§ **Task requirements**: Strip out the pictures and transcribe the records that follow exactly.

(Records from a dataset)
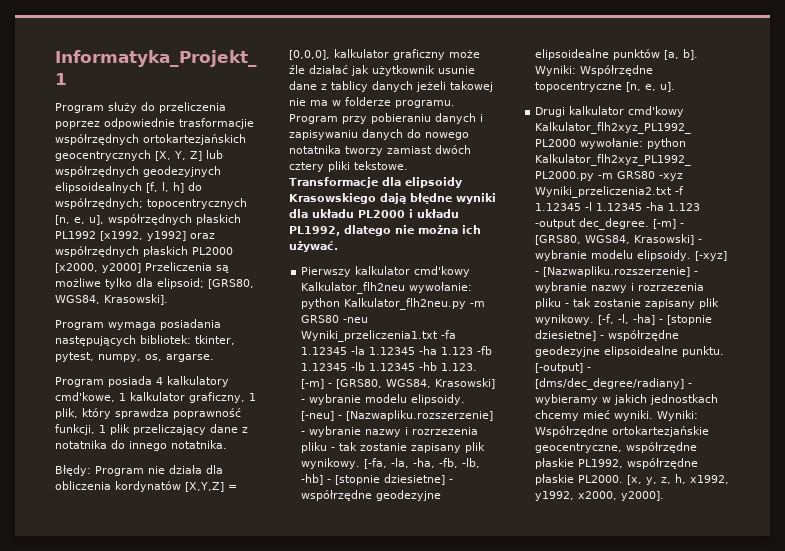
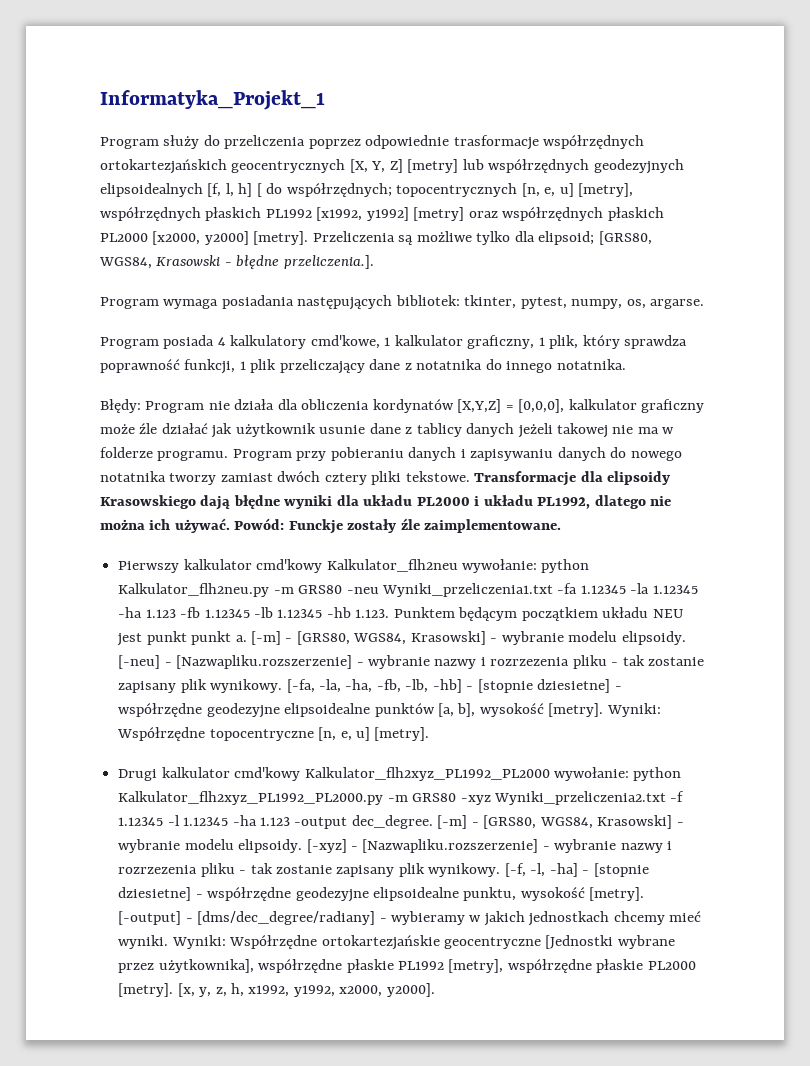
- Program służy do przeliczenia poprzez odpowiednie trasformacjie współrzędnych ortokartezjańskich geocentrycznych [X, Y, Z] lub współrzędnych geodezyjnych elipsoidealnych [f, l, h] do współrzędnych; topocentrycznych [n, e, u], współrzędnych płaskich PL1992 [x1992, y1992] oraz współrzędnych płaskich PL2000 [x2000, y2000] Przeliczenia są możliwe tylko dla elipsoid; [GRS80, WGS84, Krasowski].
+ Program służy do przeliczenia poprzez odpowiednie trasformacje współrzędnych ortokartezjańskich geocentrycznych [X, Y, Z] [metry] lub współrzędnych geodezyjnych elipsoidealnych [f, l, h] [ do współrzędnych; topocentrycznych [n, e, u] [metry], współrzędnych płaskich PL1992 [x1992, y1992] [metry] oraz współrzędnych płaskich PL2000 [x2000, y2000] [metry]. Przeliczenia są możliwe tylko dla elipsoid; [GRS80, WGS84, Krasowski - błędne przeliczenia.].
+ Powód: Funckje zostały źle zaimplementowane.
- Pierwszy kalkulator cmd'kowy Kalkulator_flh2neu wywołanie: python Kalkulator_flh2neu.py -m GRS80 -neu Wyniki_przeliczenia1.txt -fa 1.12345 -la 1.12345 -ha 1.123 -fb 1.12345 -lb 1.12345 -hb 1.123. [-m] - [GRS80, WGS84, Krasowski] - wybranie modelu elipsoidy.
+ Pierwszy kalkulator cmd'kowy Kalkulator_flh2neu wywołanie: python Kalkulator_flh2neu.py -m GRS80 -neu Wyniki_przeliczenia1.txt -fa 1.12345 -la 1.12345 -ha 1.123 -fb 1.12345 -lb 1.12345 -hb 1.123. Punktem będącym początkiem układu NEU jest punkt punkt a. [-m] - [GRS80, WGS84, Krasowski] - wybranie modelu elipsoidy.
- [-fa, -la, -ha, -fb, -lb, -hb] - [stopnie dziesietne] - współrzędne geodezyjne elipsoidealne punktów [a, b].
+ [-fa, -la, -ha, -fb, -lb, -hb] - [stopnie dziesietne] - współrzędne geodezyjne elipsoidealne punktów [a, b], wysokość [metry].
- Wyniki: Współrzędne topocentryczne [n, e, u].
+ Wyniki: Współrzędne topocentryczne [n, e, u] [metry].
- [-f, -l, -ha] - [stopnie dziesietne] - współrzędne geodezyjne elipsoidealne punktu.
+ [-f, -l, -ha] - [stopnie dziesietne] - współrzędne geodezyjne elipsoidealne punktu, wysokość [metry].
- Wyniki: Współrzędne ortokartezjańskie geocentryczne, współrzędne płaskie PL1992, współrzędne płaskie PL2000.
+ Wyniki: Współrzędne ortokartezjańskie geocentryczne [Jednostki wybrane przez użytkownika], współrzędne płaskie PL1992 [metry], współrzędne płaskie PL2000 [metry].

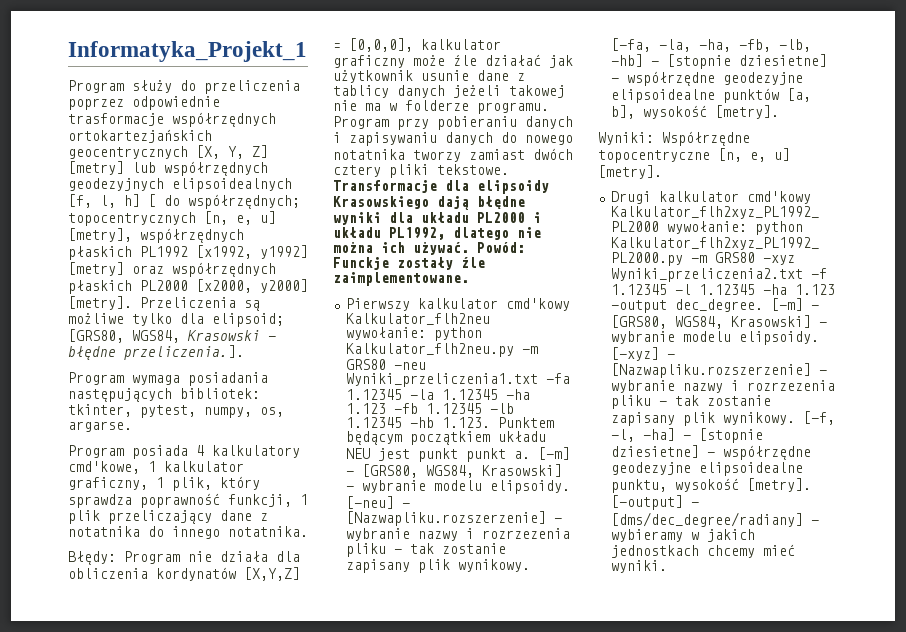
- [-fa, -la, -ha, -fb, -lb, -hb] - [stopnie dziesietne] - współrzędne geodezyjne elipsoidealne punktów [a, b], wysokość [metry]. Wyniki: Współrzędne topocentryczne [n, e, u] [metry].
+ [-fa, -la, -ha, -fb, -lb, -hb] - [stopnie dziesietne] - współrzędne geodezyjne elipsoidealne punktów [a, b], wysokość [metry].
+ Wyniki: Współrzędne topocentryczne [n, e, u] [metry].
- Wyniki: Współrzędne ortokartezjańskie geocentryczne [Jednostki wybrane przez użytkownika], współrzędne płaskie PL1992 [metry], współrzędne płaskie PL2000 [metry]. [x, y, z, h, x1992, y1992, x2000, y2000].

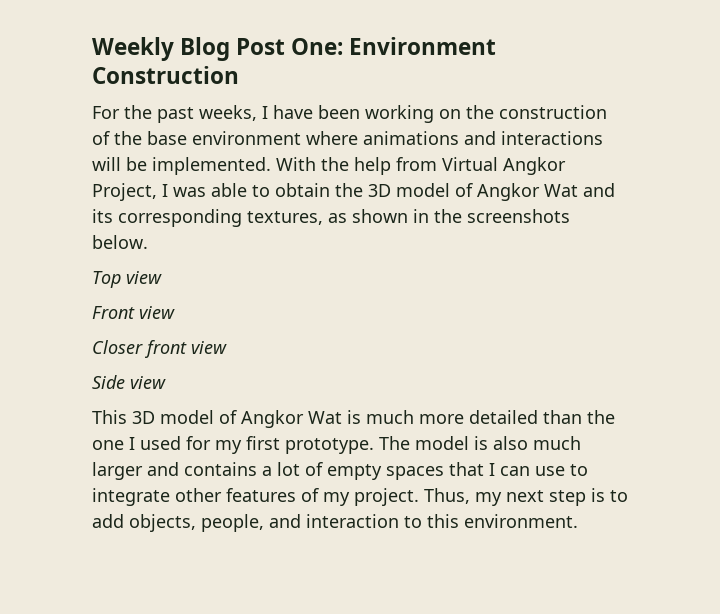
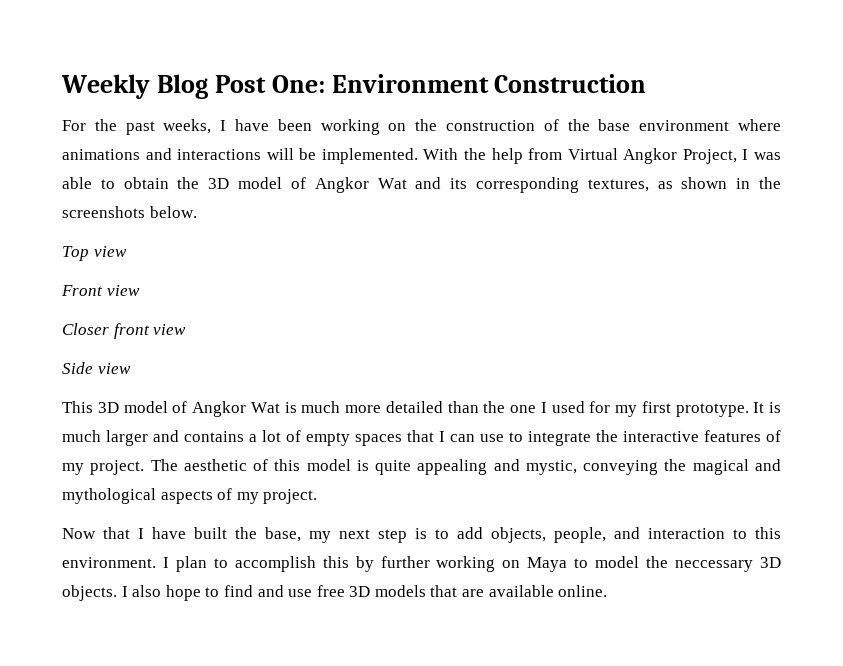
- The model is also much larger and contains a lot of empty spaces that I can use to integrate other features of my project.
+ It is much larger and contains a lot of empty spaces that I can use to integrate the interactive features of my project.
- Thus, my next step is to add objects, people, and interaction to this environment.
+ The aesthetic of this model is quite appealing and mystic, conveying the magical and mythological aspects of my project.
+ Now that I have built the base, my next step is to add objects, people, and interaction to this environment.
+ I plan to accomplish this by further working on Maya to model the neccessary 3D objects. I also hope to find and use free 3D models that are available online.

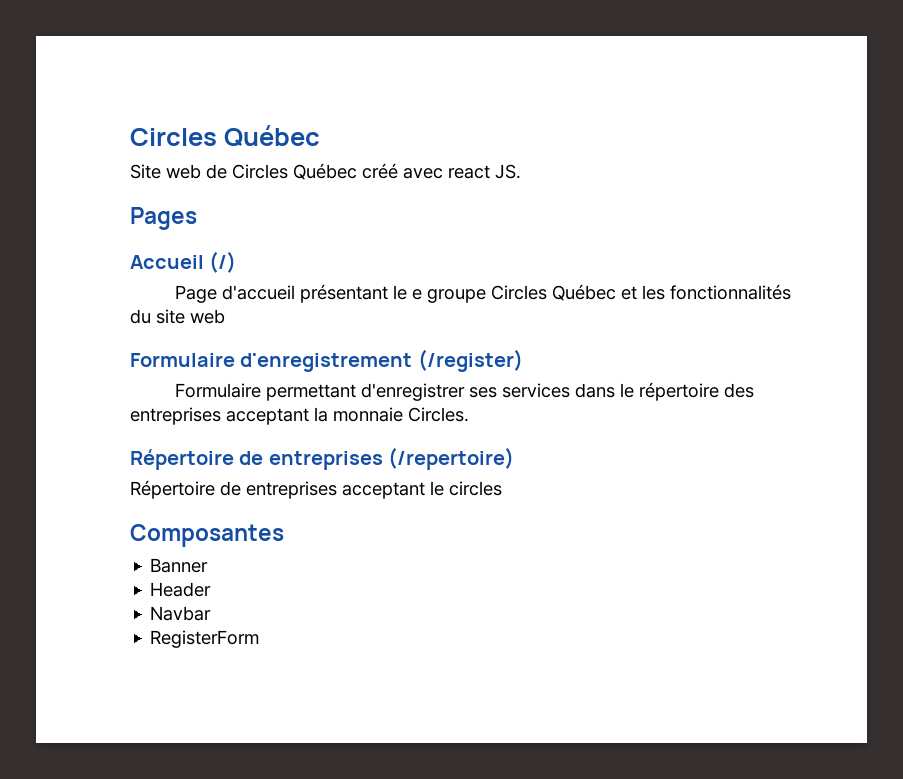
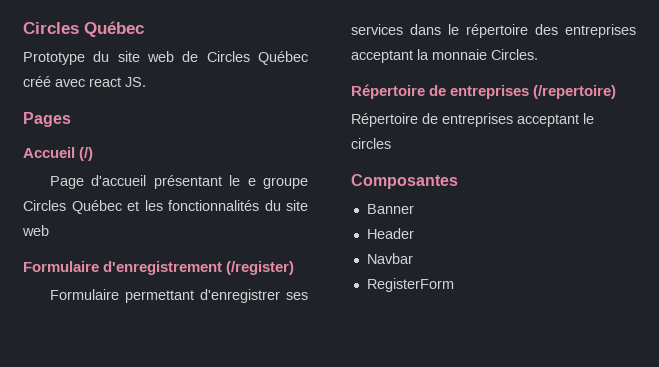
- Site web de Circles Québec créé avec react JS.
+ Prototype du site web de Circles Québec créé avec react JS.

§ **Answer to the problem**:
- Program służy do przeliczenia poprzez odpowiednie trasformacjie współrzędnych ortokartezjańskich geocentrycznych [X, Y, Z] lub współrzędnych geodezyjnych elipsoidealnych [f, l, h] do współrzędnych; topocentrycznych [n, e, u], współrzędnych płaskich PL1992 [x1992, y1992] oraz współrzędnych płaskich PL2000 [x2000, y2000] Przeliczenia są możliwe tylko dla elipsoid; [GRS80, WGS84, Krasowski].
+ Program służy do przeliczenia poprzez odpowiednie trasformacje współrzędnych ortokartezjańskich geocentrycznych [X, Y, Z] [metry] lub współrzędnych geodezyjnych elipsoidealnych [f, l, h] [ do współrzędnych; topocentrycznych [n, e, u] [metry], współrzędnych płaskich PL1992 [x1992, y1992] [metry] oraz współrzędnych płaskich PL2000 [x2000, y2000] [metry]. Przeliczenia są możliwe tylko dla elipsoid; [GRS80, WGS84, Krasowski - błędne przeliczenia.].
+ Powód: Funckje zostały źle zaimplementowane.
- Pierwszy kalkulator cmd'kowy Kalkulator_flh2neu wywołanie: python Kalkulator_flh2neu.py -m GRS80 -neu Wyniki_przeliczenia1.txt -fa 1.12345 -la 1.12345 -ha 1.123 -fb 1.12345 -lb 1.12345 -hb 1.123. [-m] - [GRS80, WGS84, Krasowski] - wybranie modelu elipsoidy.
+ Pierwszy kalkulator cmd'kowy Kalkulator_flh2neu wywołanie: python Kalkulator_flh2neu.py -m GRS80 -neu Wyniki_przeliczenia1.txt -fa 1.12345 -la 1.12345 -ha 1.123 -fb 1.12345 -lb 1.12345 -hb 1.123. Punktem będącym początkiem układu NEU jest punkt punkt a. [-m] - [GRS80, WGS84, Krasowski] - wybranie modelu elipsoidy.
- [-fa, -la, -ha, -fb, -lb, -hb] - [stopnie dziesietne] - współrzędne geodezyjne elipsoidealne punktów [a, b].
+ [-fa, -la, -ha, -fb, -lb, -hb] - [stopnie dziesietne] - współrzędne geodezyjne elipsoidealne punktów [a, b], wysokość [metry].
- Wyniki: Współrzędne topocentryczne [n, e, u].
+ Wyniki: Współrzędne topocentryczne [n, e, u] [metry].
- [-f, -l, -ha] - [stopnie dziesietne] - współrzędne geodezyjne elipsoidealne punktu.
+ [-f, -l, -ha] - [stopnie dziesietne] - współrzędne geodezyjne elipsoidealne punktu, wysokość [metry].
- Wyniki: Współrzędne ortokartezjańskie geocentryczne, współrzędne płaskie PL1992, współrzędne płaskie PL2000.
+ Wyniki: Współrzędne ortokartezjańskie geocentryczne [Jednostki wybrane przez użytkownika], współrzędne płaskie PL1992 [metry], współrzędne płaskie PL2000 [metry].

- [-fa, -la, -ha, -fb, -lb, -hb] - [stopnie dziesietne] - współrzędne geodezyjne elipsoidealne punktów [a, b], wysokość [metry]. Wyniki: Współrzędne topocentryczne [n, e, u] [metry].
+ [-fa, -la, -ha, -fb, -lb, -hb] - [stopnie dziesietne] - współrzędne geodezyjne elipsoidealne punktów [a, b], wysokość [metry].
+ Wyniki: Współrzędne topocentryczne [n, e, u] [metry].
- Wyniki: Współrzędne ortokartezjańskie geocentryczne [Jednostki wybrane przez użytkownika], współrzędne płaskie PL1992 [metry], współrzędne płaskie PL2000 [metry]. [x, y, z, h, x1992, y1992, x2000, y2000].

- The model is also much larger and contains a lot of empty spaces that I can use to integrate other features of my project.
+ It is much larger and contains a lot of empty spaces that I can use to integrate the interactive features of my project.
- Thus, my next step is to add objects, people, and interaction to this environment.
+ The aesthetic of this model is quite appealing and mystic, conveying the magical and mythological aspects of my project.
+ Now that I have built the base, my next step is to add objects, people, and interaction to this environment.
+ I plan to accomplish this by further working on Maya to model the neccessary 3D objects. I also hope to find and use free 3D models that are available online.

- Site web de Circles Québec créé avec react JS.
+ Prototype du site web de Circles Québec créé avec react JS.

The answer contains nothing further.